Lastly, in the subgroup of individuals who had serial measurements of cholesterol, the researchers saw “favorable changes” in LDL and HDL concentrations (P ≤ 0.01 for both) among those who had a subsequent change in management compared with those who didn’t shift course, McCarthy reported.

‘Tip of the Iceberg’

Discussing the findings during the SCCT session, Ronen Rubinshtein, MD (Edith Wolfson Medical Center, Holon, Aviv, Israel), said the study was “in the business of changing clinical practice.”

With several AI-based plaque analysis tools available or in development, their “clinical value independent of stenosis, I think, deserves further study,” he said. Once reliability is proven and the technology shows “long-term prognostic value, generates relevant, actionable steps, and is cost effective, this probably may change the way we treat patients and prevent coronary adverse events.”

These data “demonstrate that the caregivers involved in the study have already accepted this concept,” Rubinshtein added.

“This is just the tip of the iceberg,” Rinehart said. “For people who are skeptical who say, ‘I need more outcomes,’ I think the thing they have to realize is this is the merging of two worlds. It’s merging the lipid world with the CT world and . . . we’ll have outcomes eventually for this. But they have to remember, this is just increasing the utility of ordering the right meds for the patients with proven outcomes.”

Additionally, she highlighted, data from the study should help patient discussions. “We’re giving you how much plaque they have, pictures of their arteries, the LDL target, and it simplifies in one or two sentences showing the patient the pictures, what they have as their disease, what their goals are, and why they need the medicines. And we know that improves adherence and understanding long-term,” said Rinehart. “So, I think it benefits clinicians in action, but patients in compliance.”

Cost Savings, Too

Not only might this technology improve adherence, but it also could potentially save money. In a poster presentation at the meeting, Suzanne Baron, MD (Massachusetts General Hospital and BAIM Institute for Clinical Research, Boston), showed the possible cost-savings associated with the AI-CPA.

Her team conducted an analysis of Medicare fee-for-service costs using 3.5 years of data from 2,827 patients enrolled in the FISH&CHIPS study who had stable chest pain and underwent CCTA. Their study was based on a retrospective look at AI-CPA that categorized patients by plaque stages in order to guide lipid-lowering therapy.
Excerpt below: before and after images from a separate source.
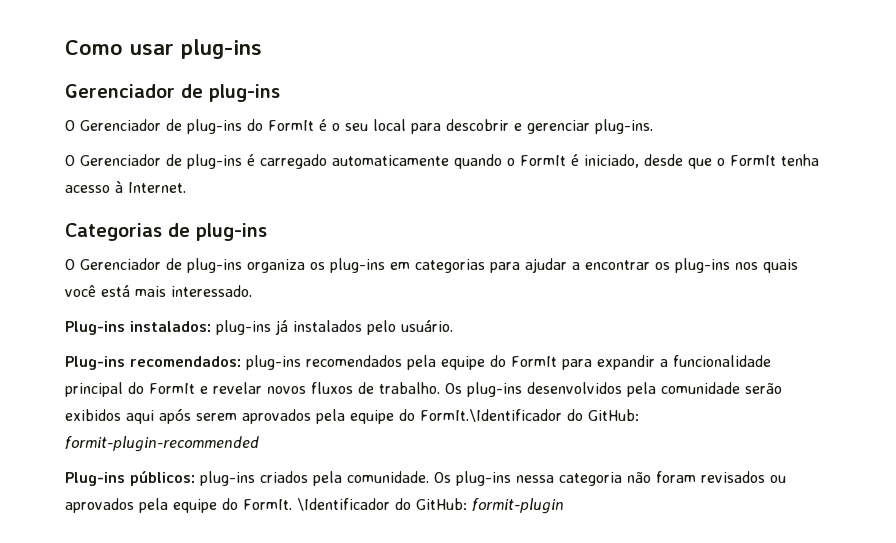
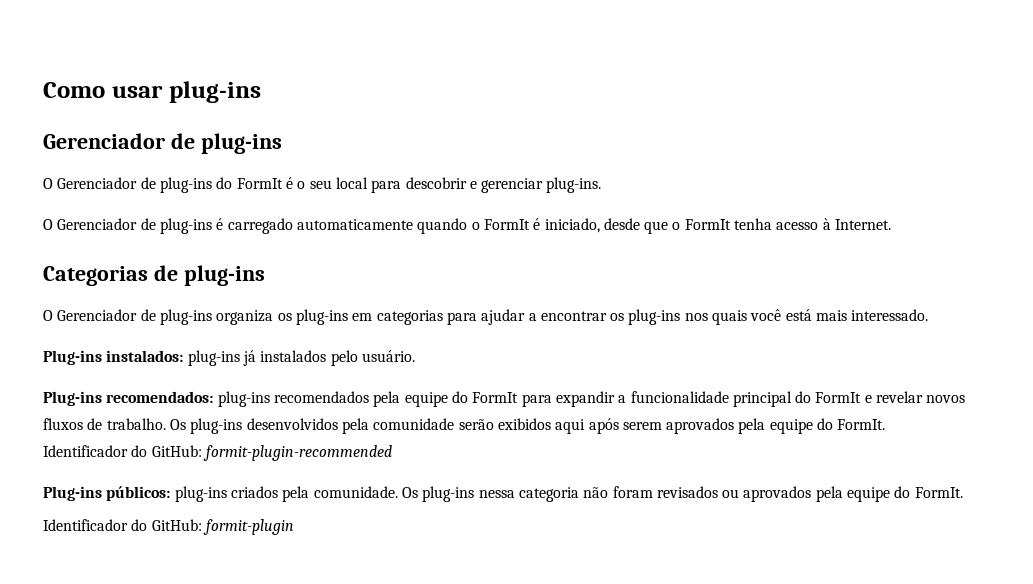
- Os plug-ins desenvolvidos pela comunidade serão exibidos aqui após serem aprovados pela equipe do FormIt.\Identificador do GitHub: formit-plugin-recommended
+ Os plug-ins desenvolvidos pela comunidade serão exibidos aqui após serem aprovados pela equipe do FormIt.
+ Identificador do GitHub: formit-plugin-recommended
- Os plug-ins nessa categoria não foram revisados ou aprovados pela equipe do FormIt. \Identificador do GitHub: formit-plugin
+ Os plug-ins nessa categoria não foram revisados ou aprovados pela equipe do FormIt.
+ Identificador do GitHub: formit-plugin

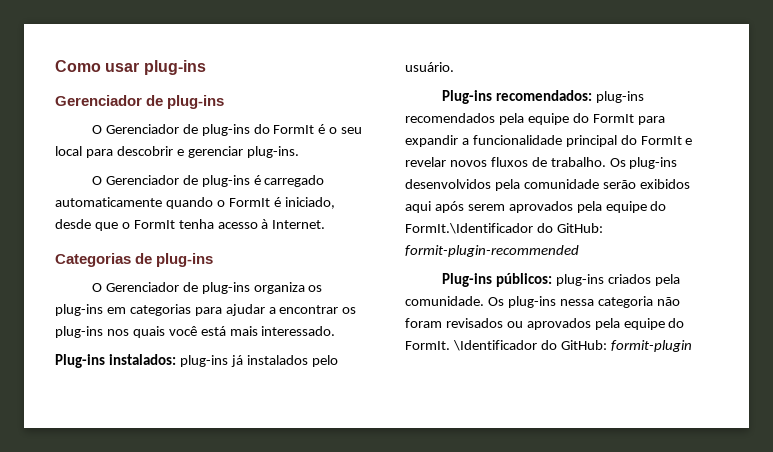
- Os plug-ins desenvolvidos pela comunidade serão exibidos aqui após serem aprovados pela equipe do FormIt.
- Identificador do GitHub: formit-plugin-recommended
+ Os plug-ins desenvolvidos pela comunidade serão exibidos aqui após serem aprovados pela equipe do FormIt.\Identificador do GitHub: formit-plugin-recommended
- Os plug-ins nessa categoria não foram revisados ou aprovados pela equipe do FormIt.
- Identificador do GitHub: formit-plugin
+ Os plug-ins nessa categoria não foram revisados ou aprovados pela equipe do FormIt. \Identificador do GitHub: formit-plugin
The researchers assumed a $950 cost of plaque analysis and annual cost of medical management ranging from $15 to $4,779 depending on plaque stage, as well as costs for ambulance transport ($7,500), PCI ($22,705), and inpatient medical management ($18,456).

Their model found that adding AI-CPA to CCTA lowered all-cause mortality by 0.3%, 0.5%, and 1.1% over 3.5, 5, and 10 years, respectively, with numbers needed to treat to prevent one death of 112, 81, and 45. The savings offered by AI-CPA at each time point were calculated to be $263, $373, and $719.

“So even though we’re dealing with potentially higher costs from the medication standpoint, over the long-term standpoint, not only are we modeling to improve clinical outcome, but also it will lead to cost savings over time,” Baron told TCTMD.

Her team plans to expand this research to look at other outcomes like stroke and cardiovascular hospitalization.

While Baron has not yet had access to AI-CPA in her clinical practice, she is eager to adopt it. “This is something that would be very impactful from a preventative standpoint,” said Baron.

Importantly, the technology produces a cohesive picture of what the patients’ coronary arteries look like, she added, “which I think is actually not only good for interventionalists, because that’s what we’re used to seeing, but also for patients.”